Exercise prompt: A faithful copy of the whole listing is required.

......

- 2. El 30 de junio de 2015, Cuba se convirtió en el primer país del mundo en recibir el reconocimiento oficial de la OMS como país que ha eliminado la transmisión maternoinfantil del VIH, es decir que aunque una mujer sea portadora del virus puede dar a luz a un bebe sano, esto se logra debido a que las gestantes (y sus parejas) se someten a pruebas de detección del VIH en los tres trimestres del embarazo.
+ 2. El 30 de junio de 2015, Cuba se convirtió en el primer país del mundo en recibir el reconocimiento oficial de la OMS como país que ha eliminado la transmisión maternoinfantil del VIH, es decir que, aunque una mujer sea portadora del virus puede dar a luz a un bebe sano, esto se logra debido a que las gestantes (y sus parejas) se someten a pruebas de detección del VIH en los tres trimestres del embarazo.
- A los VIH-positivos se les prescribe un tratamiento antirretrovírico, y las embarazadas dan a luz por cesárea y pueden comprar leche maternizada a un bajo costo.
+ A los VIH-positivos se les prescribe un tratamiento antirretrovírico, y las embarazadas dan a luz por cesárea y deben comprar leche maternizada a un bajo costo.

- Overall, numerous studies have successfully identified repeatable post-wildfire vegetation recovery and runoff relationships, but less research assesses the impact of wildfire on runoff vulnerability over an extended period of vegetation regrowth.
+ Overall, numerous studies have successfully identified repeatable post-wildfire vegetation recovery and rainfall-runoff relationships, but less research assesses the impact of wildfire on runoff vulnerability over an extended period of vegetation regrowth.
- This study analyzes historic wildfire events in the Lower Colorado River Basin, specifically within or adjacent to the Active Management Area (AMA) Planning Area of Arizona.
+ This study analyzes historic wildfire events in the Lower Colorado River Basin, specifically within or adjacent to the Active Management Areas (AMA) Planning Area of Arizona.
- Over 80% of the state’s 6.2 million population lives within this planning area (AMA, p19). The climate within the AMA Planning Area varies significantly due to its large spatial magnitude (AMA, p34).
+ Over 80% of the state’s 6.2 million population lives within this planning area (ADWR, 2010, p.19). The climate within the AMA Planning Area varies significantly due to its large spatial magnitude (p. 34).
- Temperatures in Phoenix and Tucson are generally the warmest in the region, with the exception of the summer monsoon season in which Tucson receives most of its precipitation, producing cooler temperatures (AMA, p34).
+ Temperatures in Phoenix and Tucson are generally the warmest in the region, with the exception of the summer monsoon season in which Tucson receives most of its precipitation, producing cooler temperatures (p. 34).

......

Task response:
- 2. El 30 de junio de 2015, Cuba se convirtió en el primer país del mundo en recibir el reconocimiento oficial de la OMS como país que ha eliminado la transmisión maternoinfantil del VIH, es decir que aunque una mujer sea portadora del virus puede dar a luz a un bebe sano, esto se logra debido a que las gestantes (y sus parejas) se someten a pruebas de detección del VIH en los tres trimestres del embarazo.
+ 2. El 30 de junio de 2015, Cuba se convirtió en el primer país del mundo en recibir el reconocimiento oficial de la OMS como país que ha eliminado la transmisión maternoinfantil del VIH, es decir que, aunque una mujer sea portadora del virus puede dar a luz a un bebe sano, esto se logra debido a que las gestantes (y sus parejas) se someten a pruebas de detección del VIH en los tres trimestres del embarazo.
- A los VIH-positivos se les prescribe un tratamiento antirretrovírico, y las embarazadas dan a luz por cesárea y pueden comprar leche maternizada a un bajo costo.
+ A los VIH-positivos se les prescribe un tratamiento antirretrovírico, y las embarazadas dan a luz por cesárea y deben comprar leche maternizada a un bajo costo.

- Overall, numerous studies have successfully identified repeatable post-wildfire vegetation recovery and runoff relationships, but less research assesses the impact of wildfire on runoff vulnerability over an extended period of vegetation regrowth.
+ Overall, numerous studies have successfully identified repeatable post-wildfire vegetation recovery and rainfall-runoff relationships, but less research assesses the impact of wildfire on runoff vulnerability over an extended period of vegetation regrowth.
- This study analyzes historic wildfire events in the Lower Colorado River Basin, specifically within or adjacent to the Active Management Area (AMA) Planning Area of Arizona.
+ This study analyzes historic wildfire events in the Lower Colorado River Basin, specifically within or adjacent to the Active Management Areas (AMA) Planning Area of Arizona.
- Over 80% of the state’s 6.2 million population lives within this planning area (AMA, p19). The climate within the AMA Planning Area varies significantly due to its large spatial magnitude (AMA, p34).
+ Over 80% of the state’s 6.2 million population lives within this planning area (ADWR, 2010, p.19). The climate within the AMA Planning Area varies significantly due to its large spatial magnitude (p. 34).
- Temperatures in Phoenix and Tucson are generally the warmest in the region, with the exception of the summer monsoon season in which Tucson receives most of its precipitation, producing cooler temperatures (AMA, p34).
+ Temperatures in Phoenix and Tucson are generally the warmest in the region, with the exception of the summer monsoon season in which Tucson receives most of its precipitation, producing cooler temperatures (p. 34).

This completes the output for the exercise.